I shouldn’t have turned down the work Sylvan had offered on the pig house—such inspiriting activity might have been just what the doctor ordered. Instead, now Mr. Miller shifted me from cutting cedars to digging a drainpipe trench in a cow pen oozing with recent defecation after a rain.

The first time I went over for the project, Caleb was feeding calves a short distance away. I heard a din that sounded as if a building had come crashing down, and looked up. The calves were all crowding around a bucket of grain that Caleb had placed in their midst, and one of them must have kicked it.
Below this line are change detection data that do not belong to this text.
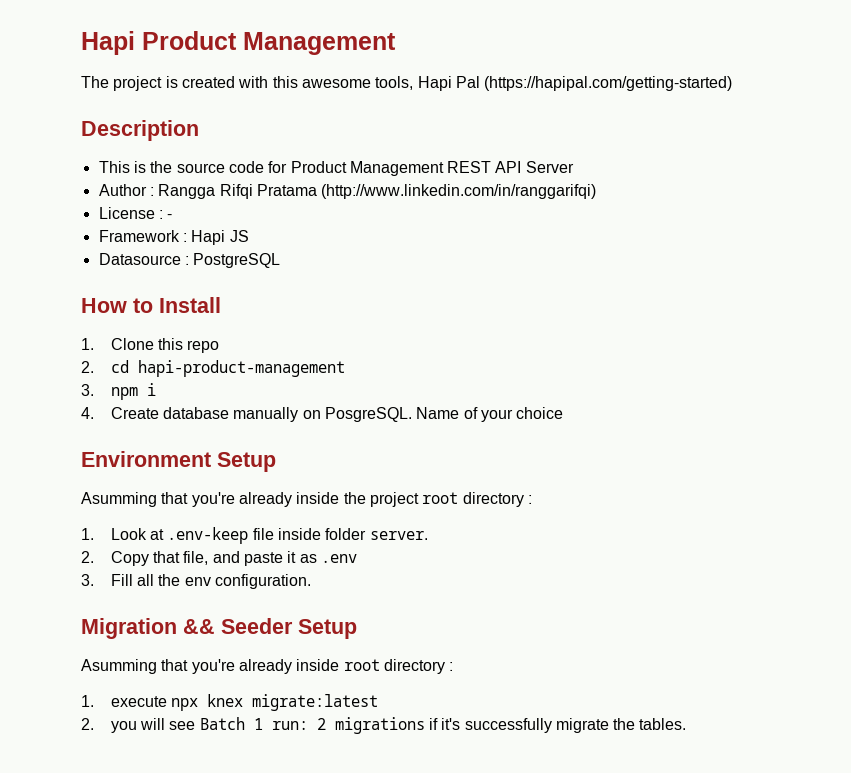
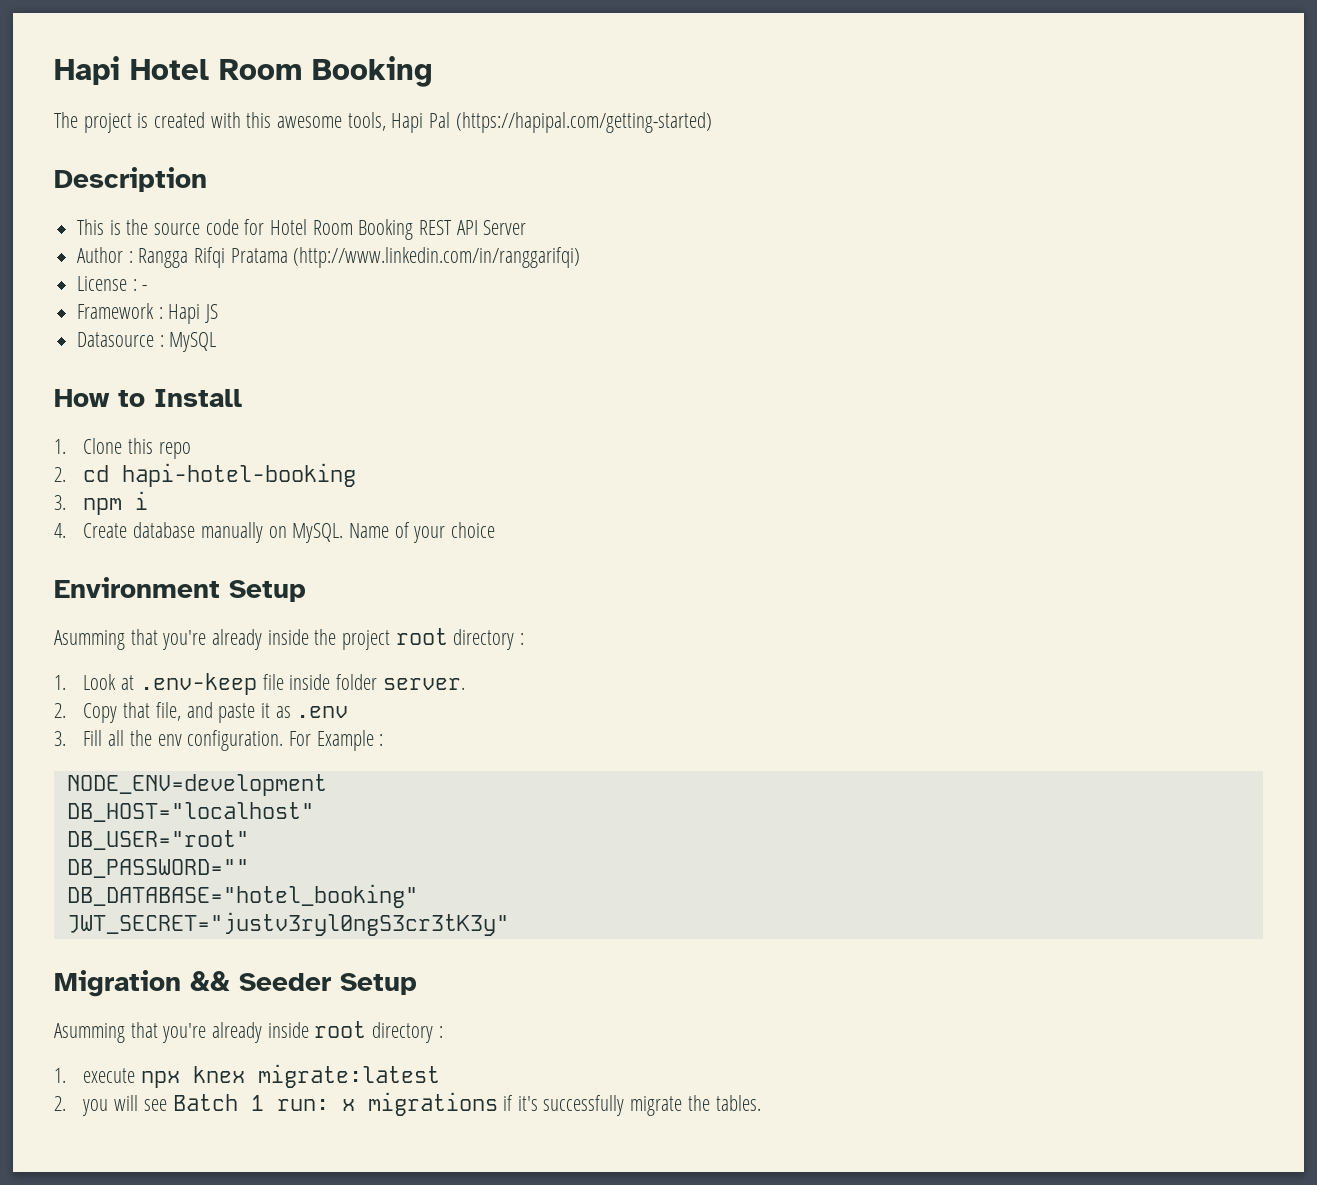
- Hapi Product Management
+ Hapi Hotel Room Booking
- This is the source code for Product Management REST API Server
+ This is the source code for Hotel Room Booking REST API Server
- Datasource : PostgreSQL
+ Datasource : MySQL
- 2. cd hapi-product-management
+ 2. cd hapi-hotel-booking
- 4. Create database manually on PosgreSQL.
+ 4. Create database manually on MySQL.
+ For Example :
+ NODE_ENV=development
+ DB_HOST="localhost"
+ DB_USER="root"
+ DB_PASSWORD=""
+ DB_DATABASE="hotel_booking"
+ JWT_SECRET="justv3ryl0ngS3cr3tK3y"
- 2. you will see Batch 1 run: 2 migrations if it's successfully migrate the tables.
+ 2. you will see Batch 1 run: x migrations if it's successfully migrate the tables.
After I’d been digging for a few minutes, he sauntered over, and I accosted him.

“I know you’re jealous of me having all this fun here.”

He paused and smiled. “Can’t say that I really am.”

“Well, if you ever get jealous enough, you’ll be more than welcome to come and take over some of this.”

He smiled and edged a little closer.

“I can’t believe how little I’ve got done.” I glanced over my shoulder at the measly ten-foot-long-trench that seemed to be filling back in as soon as I dug it.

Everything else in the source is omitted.